PROBLEM DESCRIPTION: Return every line of the data below word for word, including the punctuation.

DATA EXTRACTS:
* * * * *

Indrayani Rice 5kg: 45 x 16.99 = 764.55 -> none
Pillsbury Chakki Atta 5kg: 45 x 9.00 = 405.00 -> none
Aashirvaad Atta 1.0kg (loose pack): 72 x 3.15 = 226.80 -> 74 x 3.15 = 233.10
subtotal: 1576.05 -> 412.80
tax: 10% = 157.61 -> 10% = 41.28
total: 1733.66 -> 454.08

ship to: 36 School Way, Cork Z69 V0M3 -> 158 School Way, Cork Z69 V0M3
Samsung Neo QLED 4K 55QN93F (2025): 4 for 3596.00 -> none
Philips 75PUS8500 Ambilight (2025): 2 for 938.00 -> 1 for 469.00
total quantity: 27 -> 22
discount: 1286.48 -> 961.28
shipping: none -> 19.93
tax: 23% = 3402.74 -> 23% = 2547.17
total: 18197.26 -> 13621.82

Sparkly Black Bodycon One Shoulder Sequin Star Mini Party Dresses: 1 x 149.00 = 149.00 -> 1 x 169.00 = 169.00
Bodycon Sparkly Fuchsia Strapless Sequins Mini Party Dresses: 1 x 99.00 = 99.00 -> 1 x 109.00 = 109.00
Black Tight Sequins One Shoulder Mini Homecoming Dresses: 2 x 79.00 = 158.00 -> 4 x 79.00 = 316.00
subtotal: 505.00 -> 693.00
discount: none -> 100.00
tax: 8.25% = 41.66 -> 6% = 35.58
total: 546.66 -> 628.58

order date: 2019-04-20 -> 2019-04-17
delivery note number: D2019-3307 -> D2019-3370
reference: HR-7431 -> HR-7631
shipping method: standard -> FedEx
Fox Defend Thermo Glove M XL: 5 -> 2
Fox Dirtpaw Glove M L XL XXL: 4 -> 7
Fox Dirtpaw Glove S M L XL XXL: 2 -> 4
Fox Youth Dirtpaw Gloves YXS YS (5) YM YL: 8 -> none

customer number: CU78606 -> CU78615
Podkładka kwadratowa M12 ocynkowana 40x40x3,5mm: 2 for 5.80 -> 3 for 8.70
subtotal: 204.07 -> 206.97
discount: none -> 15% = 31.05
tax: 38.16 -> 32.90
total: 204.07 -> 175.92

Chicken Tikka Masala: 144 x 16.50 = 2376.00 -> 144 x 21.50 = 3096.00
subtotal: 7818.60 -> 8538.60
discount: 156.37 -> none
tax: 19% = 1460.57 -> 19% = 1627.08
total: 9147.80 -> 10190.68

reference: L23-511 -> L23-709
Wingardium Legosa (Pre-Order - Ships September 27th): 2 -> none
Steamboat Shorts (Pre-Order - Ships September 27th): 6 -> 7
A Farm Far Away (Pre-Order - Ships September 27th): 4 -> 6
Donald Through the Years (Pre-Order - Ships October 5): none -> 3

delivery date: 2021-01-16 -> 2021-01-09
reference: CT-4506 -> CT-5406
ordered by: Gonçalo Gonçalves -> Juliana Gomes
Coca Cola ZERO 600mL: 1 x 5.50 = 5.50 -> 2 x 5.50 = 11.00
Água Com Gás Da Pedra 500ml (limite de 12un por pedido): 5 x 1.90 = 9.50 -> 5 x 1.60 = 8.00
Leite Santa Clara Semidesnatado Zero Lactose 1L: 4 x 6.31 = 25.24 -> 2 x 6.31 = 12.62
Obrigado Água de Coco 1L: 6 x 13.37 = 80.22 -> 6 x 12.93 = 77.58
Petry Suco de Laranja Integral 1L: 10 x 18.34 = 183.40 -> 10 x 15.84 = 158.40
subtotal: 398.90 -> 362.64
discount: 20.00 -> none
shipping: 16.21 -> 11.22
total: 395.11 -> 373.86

* * * * *

TASK ANSWER:
Indrayani Rice 5kg: 45 x 16.99 = 764.55 -> none
Pillsbury Chakki Atta 5kg: 45 x 9.00 = 405.00 -> none
Aashirvaad Atta 1.0kg (loose pack): 72 x 3.15 = 226.80 -> 74 x 3.15 = 233.10
subtotal: 1576.05 -> 412.80
tax: 10% = 157.61 -> 10% = 41.28
total: 1733.66 -> 454.08

ship to: 36 School Way, Cork Z69 V0M3 -> 158 School Way, Cork Z69 V0M3
Samsung Neo QLED 4K 55QN93F (2025): 4 for 3596.00 -> none
Philips 75PUS8500 Ambilight (2025): 2 for 938.00 -> 1 for 469.00
total quantity: 27 -> 22
discount: 1286.48 -> 961.28
shipping: none -> 19.93
tax: 23% = 3402.74 -> 23% = 2547.17
total: 18197.26 -> 13621.82

Sparkly Black Bodycon One Shoulder Sequin Star Mini Party Dresses: 1 x 149.00 = 149.00 -> 1 x 169.00 = 169.00
Bodycon Sparkly Fuchsia Strapless Sequins Mini Party Dresses: 1 x 99.00 = 99.00 -> 1 x 109.00 = 109.00
Black Tight Sequins One Shoulder Mini Homecoming Dresses: 2 x 79.00 = 158.00 -> 4 x 79.00 = 316.00
subtotal: 505.00 -> 693.00
discount: none -> 100.00
tax: 8.25% = 41.66 -> 6% = 35.58
total: 546.66 -> 628.58

order date: 2019-04-20 -> 2019-04-17
delivery note number: D2019-3307 -> D2019-3370
reference: HR-7431 -> HR-7631
shipping method: standard -> FedEx
Fox Defend Thermo Glove M XL: 5 -> 2
Fox Dirtpaw Glove M L XL XXL: 4 -> 7
Fox Dirtpaw Glove S M L XL XXL: 2 -> 4
Fox Youth Dirtpaw Gloves YXS YS (5) YM YL: 8 -> none

customer number: CU78606 -> CU78615
Podkładka kwadratowa M12 ocynkowana 40x40x3,5mm: 2 for 5.80 -> 3 for 8.70
subtotal: 204.07 -> 206.97
discount: none -> 15% = 31.05
tax: 38.16 -> 32.90
total: 204.07 -> 175.92

Chicken Tikka Masala: 144 x 16.50 = 2376.00 -> 144 x 21.50 = 3096.00
subtotal: 7818.60 -> 8538.60
discount: 156.37 -> none
tax: 19% = 1460.57 -> 19% = 1627.08
total: 9147.80 -> 10190.68

reference: L23-511 -> L23-709
Wingardium Legosa (Pre-Order - Ships September 27th): 2 -> none
Steamboat Shorts (Pre-Order - Ships September 27th): 6 -> 7
A Farm Far Away (Pre-Order - Ships September 27th): 4 -> 6
Donald Through the Years (Pre-Order - Ships October 5): none -> 3

delivery date: 2021-01-16 -> 2021-01-09
reference: CT-4506 -> CT-5406
ordered by: Gonçalo Gonçalves -> Juliana Gomes
Coca Cola ZERO 600mL: 1 x 5.50 = 5.50 -> 2 x 5.50 = 11.00
Água Com Gás Da Pedra 500ml (limite de 12un por pedido): 5 x 1.90 = 9.50 -> 5 x 1.60 = 8.00
Leite Santa Clara Semidesnatado Zero Lactose 1L: 4 x 6.31 = 25.24 -> 2 x 6.31 = 12.62
Obrigado Água de Coco 1L: 6 x 13.37 = 80.22 -> 6 x 12.93 = 77.58
Petry Suco de Laranja Integral 1L: 10 x 18.34 = 183.40 -> 10 x 15.84 = 158.40
subtotal: 398.90 -> 362.64
discount: 20.00 -> none
shipping: 16.21 -> 11.22
total: 395.11 -> 373.86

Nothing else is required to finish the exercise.